◆ DIRECTIONS FOR THIS TASK: Down to the last line, set down the material below exactly, excluding pictures.

◆ INPUT FOR THIS TASK:
--

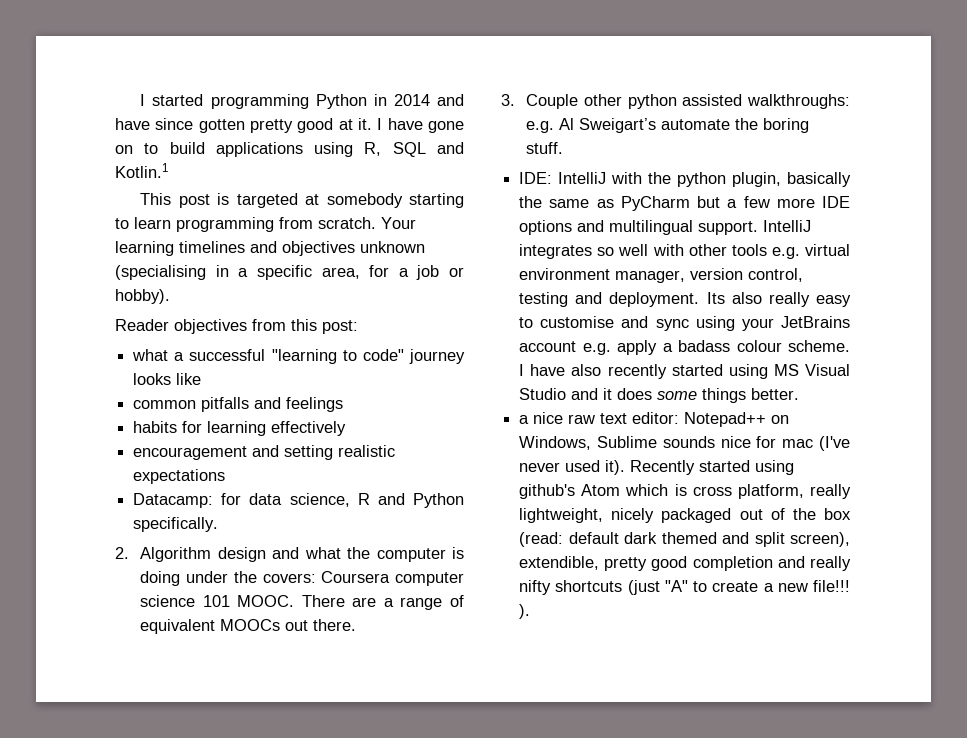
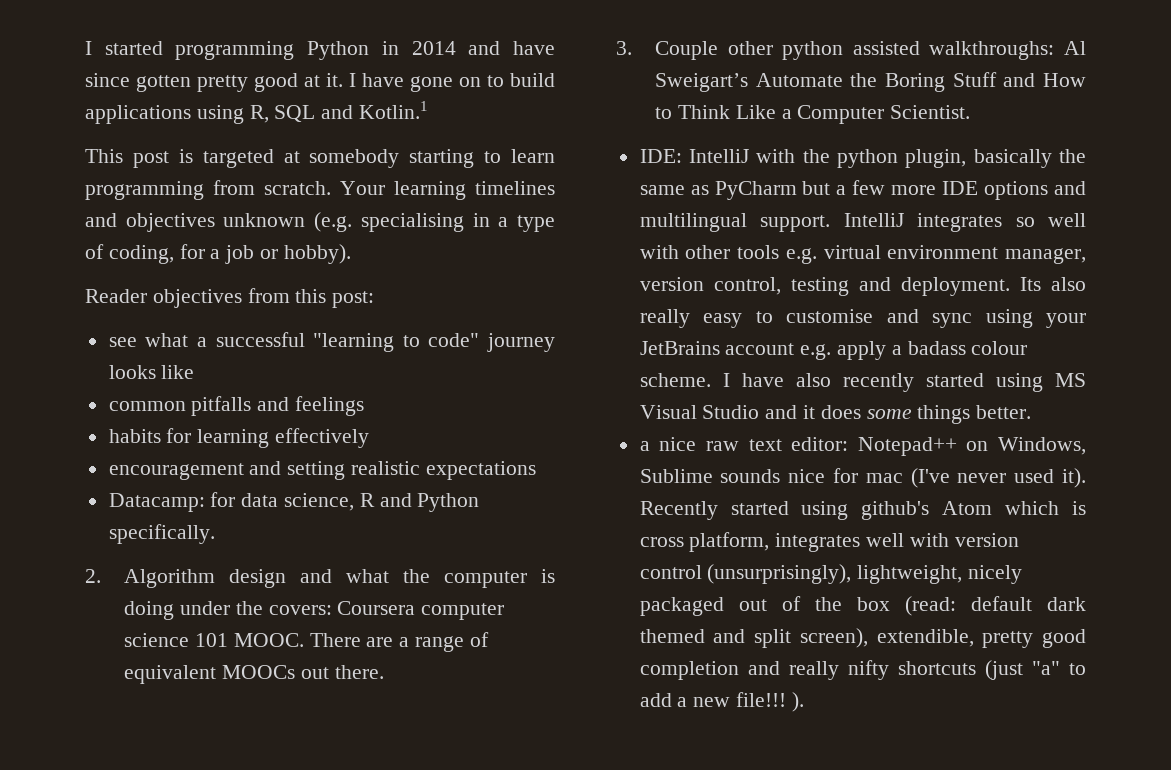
[115,265,360,280] (specialising in a specific area, -> [314,212,555,232] [85,244,174,264] (e.g. specialising in a type of coding,
(358, 327) none -> [108,337,137,347] see
[526,121,555,133] e.g. -> (1055, 50) none
[661,118,810,133] [526,142,564,154] automate the boring stuff. -> [755,72,1086,92] [655,105,971,124] Automate the Boring Stuff and How to Think Like a Computer Scientist.
[810,484,851,499] really -> [775,533,1019,552] [639,564,852,584] integrates well with version control (unsurprisingly),
[664,580,759,592] "A" to create -> [1031,661,1086,675] [639,693,672,707] "a" to add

--

◆ ANSWER AREA:
[115,265,360,280] (specialising in a specific area, -> [314,212,555,232] [85,244,174,264] (e.g. specialising in a type of coding,
(358, 327) none -> [108,337,137,347] see
[526,121,555,133] e.g. -> (1055, 50) none
[661,118,810,133] [526,142,564,154] automate the boring stuff. -> [755,72,1086,92] [655,105,971,124] Automate the Boring Stuff and How to Think Like a Computer Scientist.
[810,484,851,499] really -> [775,533,1019,552] [639,564,852,584] integrates well with version control (unsurprisingly),
[664,580,759,592] "A" to create -> [1031,661,1086,675] [639,693,672,707] "a" to add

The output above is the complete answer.